> **Task to complete**:
From the first line of the records below, transcribe each line exactly up to and including the one with "line-height: 1;"; pictures stay out.

> **Supplied material**:

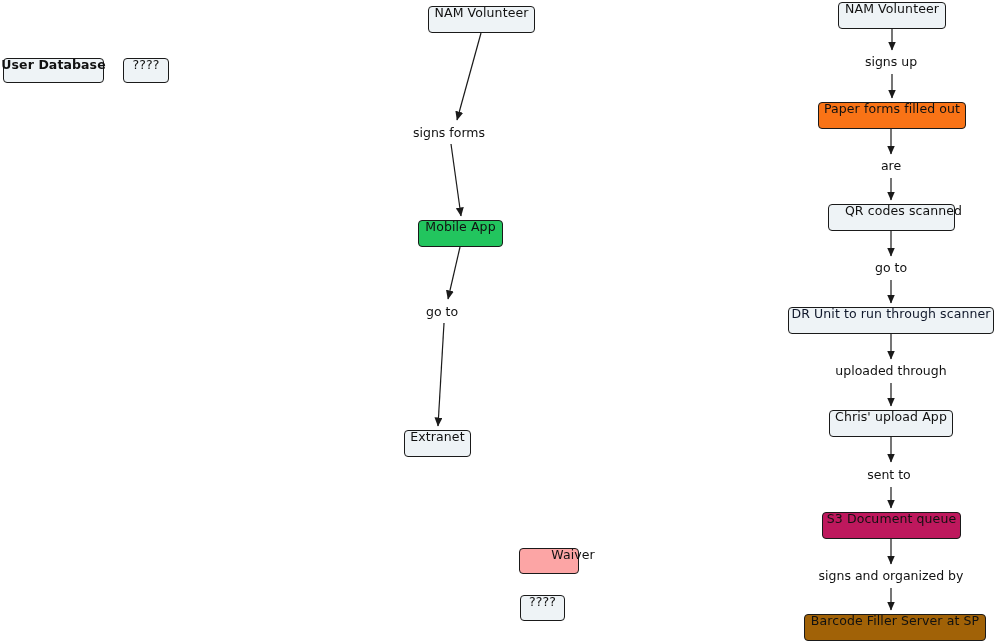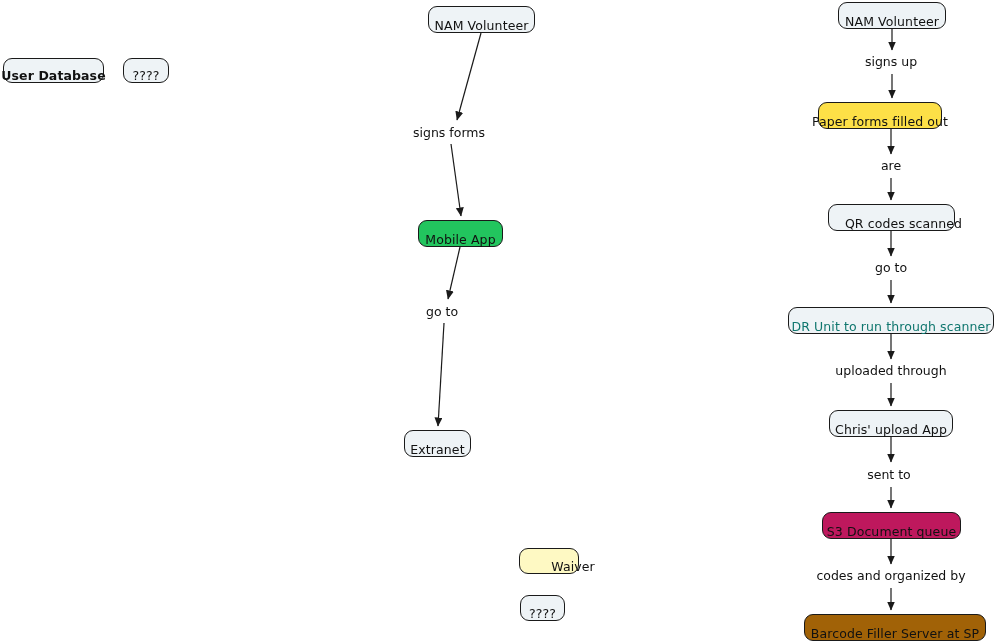--- a/index.html
+++ b/index.html
@@ -31,12 +31,12 @@
     box-sizing: border-box;
     background: #eef3f6;
     border: 1px solid #1a1a1a;
-    border-radius: 9px;
+    border-radius: 4px;
     color: #111111;
     font-size: 12.5px;
     line-height: 1;
     display: flex;
-    align-items: flex-end;
+    align-items: flex-start;
     justify-content: center;
     white-space: nowrap;
     letter-spacing: 0.1px;

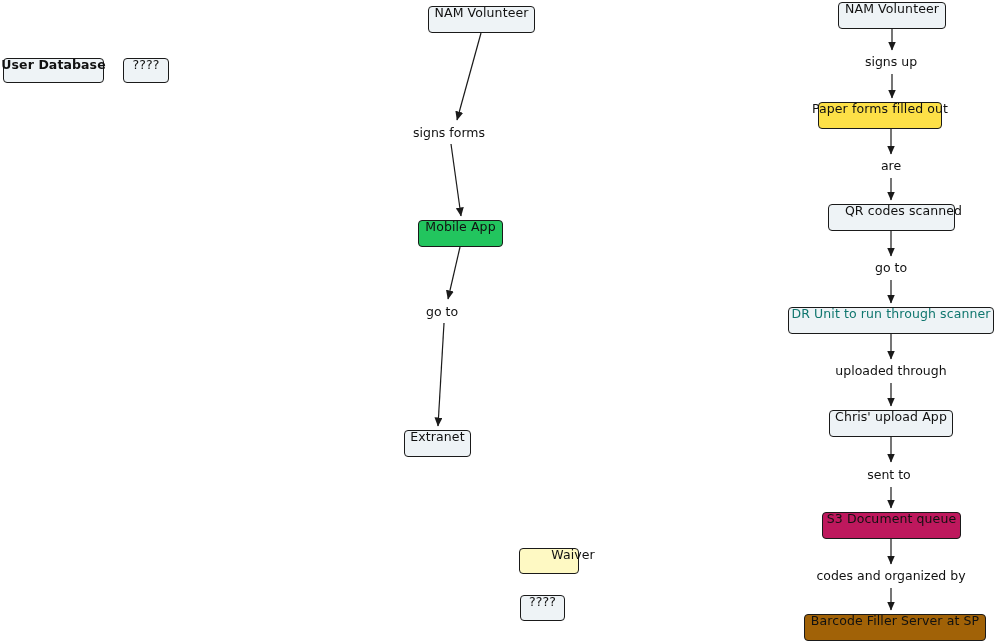--- a/index.html
+++ b/index.html
@@ -108,7 +108,7 @@
       <div class="node" style="left: 838px; top: 2px; width: 108px; height: 27px; background: rgb(238, 243, 246); border-color: rgb(26, 26, 26); color: rgb(17, 17, 17);">
         <span>NAM Volunteer</span>
       </div>
-      <div class="node" style="left: 818px; top: 102px; width: 124px; height: 27px; background: #fde047; border-color: rgb(26, 26, 26); color: rgb(17, 17, 17);">
+      <div class="node" style="left: 818px; top: 102px; width: 148px; height: 27px; background: #f97316; border-color: rgb(26, 26, 26); color: rgb(17, 17, 17);">
         <span>Paper forms filled out</span>
       </div>
       <div class="node" style="left: 828px; top: 204px; width: 127px; height: 27px; background: rgb(238, 243, 246); border-color: rgb(26, 26, 26); color: rgb(17, 17, 17); padding-left: 24px;">

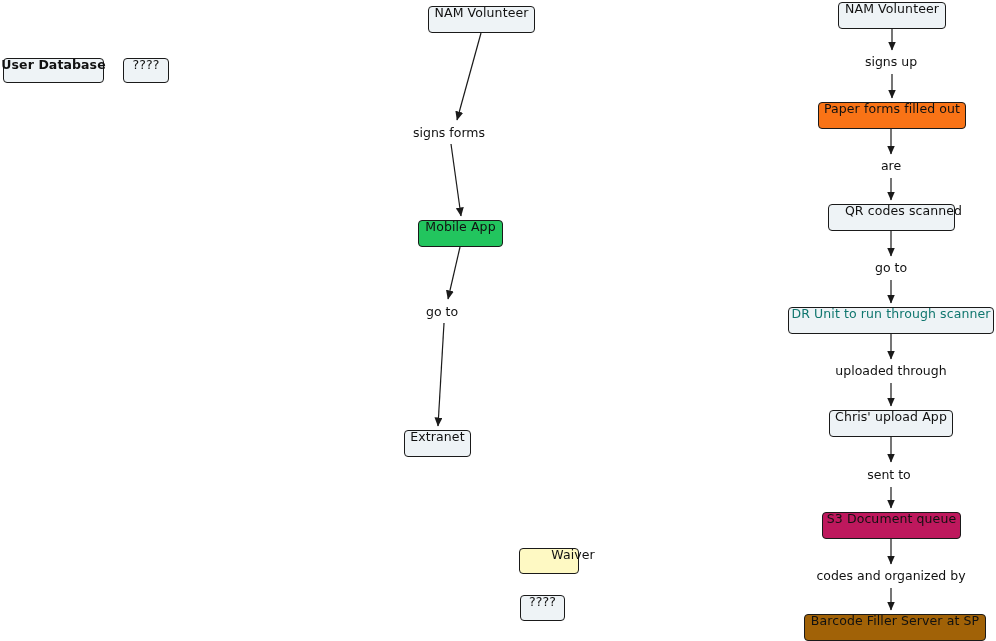--- a/index.html
+++ b/index.html
@@ -114,7 +114,7 @@
       <div class="node" style="left: 828px; top: 204px; width: 127px; height: 27px; background: rgb(238, 243, 246); border-color: rgb(26, 26, 26); color: rgb(17, 17, 17); padding-left: 24px;">
         <span>QR codes scanned</span>
       </div>
-      <div class="node" style="left: 788px; top: 307px; width: 206px; height: 27px; background: rgb(238, 243, 246); border-color: rgb(26, 26, 26); color: #0f766e;">
+      <div class="node" style="left: 788px; top: 307px; width: 206px; height: 27px; background: rgb(238, 243, 246); border-color: rgb(26, 26, 26); color: #0f172a;">
         <span>DR Unit to run through scanner</span>
       </div>
       <div class="node" style="left: 829px; top: 410px; width: 124px; height: 27px; background: rgb(238, 243, 246); border-color: rgb(26, 26, 26); color: rgb(17, 17, 17);">

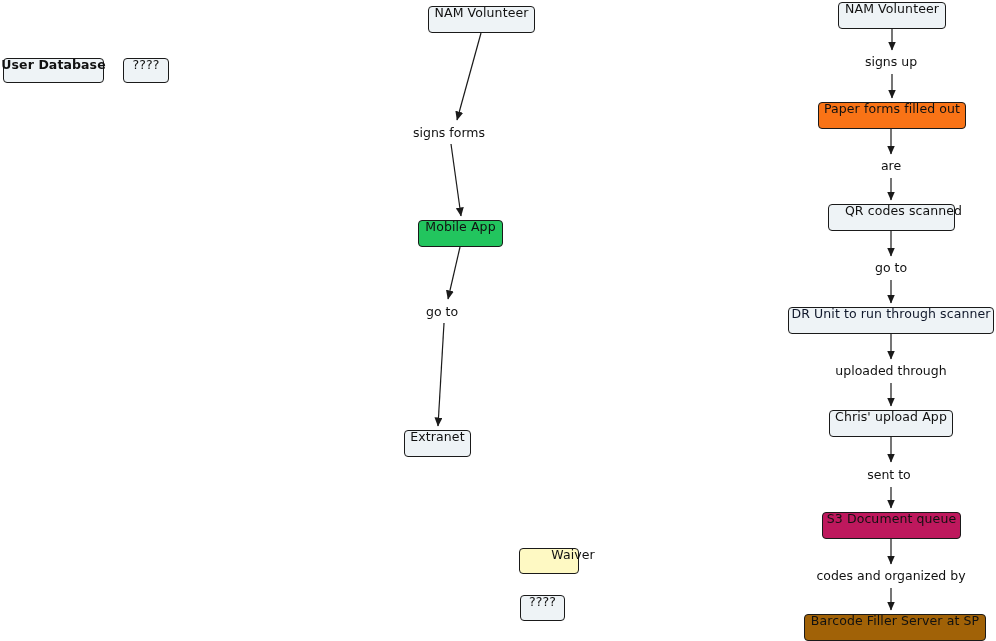--- a/index.html
+++ b/index.html
@@ -99,7 +99,7 @@
       <div class="node" style="left: 404px; top: 430px; width: 67px; height: 27px; background: rgb(238, 243, 246); border-color: rgb(26, 26, 26); color: rgb(17, 17, 17);">
         <span>Extranet</span>
       </div>
-      <div class="node" style="left: 519px; top: 548px; width: 60px; height: 26px; background: #fef9c3; border-color: rgb(26, 26, 26); color: rgb(17, 17, 17); padding-left: 48px;">
+      <div class="node" style="left: 519px; top: 548px; width: 60px; height: 26px; background: #fca5a5; border-color: rgb(26, 26, 26); color: rgb(17, 17, 17); padding-left: 48px;">
         <span>Waiver</span>
       </div>
       <div class="node" style="left: 520px; top: 595px; width: 45px; height: 26px; background: rgb(238, 243, 246); border-color: rgb(26, 26, 26); color: rgb(17, 17, 17);">

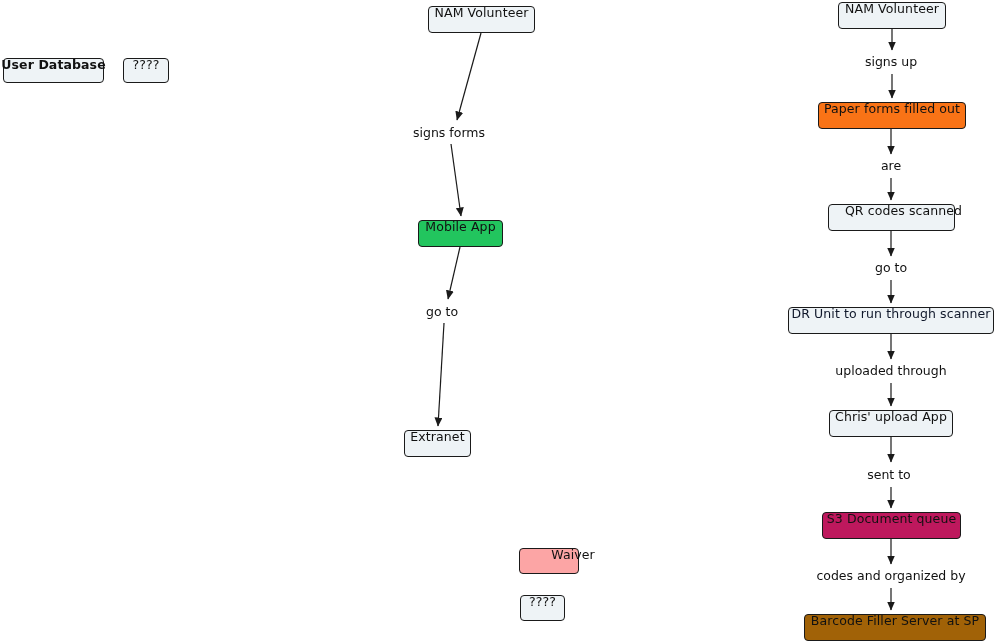--- a/index.html
+++ b/index.html
@@ -135,7 +135,7 @@
       <div class="edge-label" style="left: 891px; top: 268px; color: rgb(17, 17, 17);">go to</div>
       <div class="edge-label" style="left: 891px; top: 371px; color: rgb(17, 17, 17);">uploaded through</div>
       <div class="edge-label" style="left: 889px; top: 475px; color: rgb(17, 17, 17);">sent to</div>
-      <div class="edge-label" style="left: 891px; top: 576px; color: rgb(17, 17, 17);">codes and organized by</div>
+      <div class="edge-label" style="left: 891px; top: 576px; color: rgb(17, 17, 17);">signs and organized by</div>
     </div>
 
 </div>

> **Response to the exercise**:
--- a/index.html
+++ b/index.html
@@ -31,12 +31,12 @@
     box-sizing: border-box;
     background: #eef3f6;
     border: 1px solid #1a1a1a;
-    border-radius: 9px;
+    border-radius: 4px;
     color: #111111;
     font-size: 12.5px;
     line-height: 1;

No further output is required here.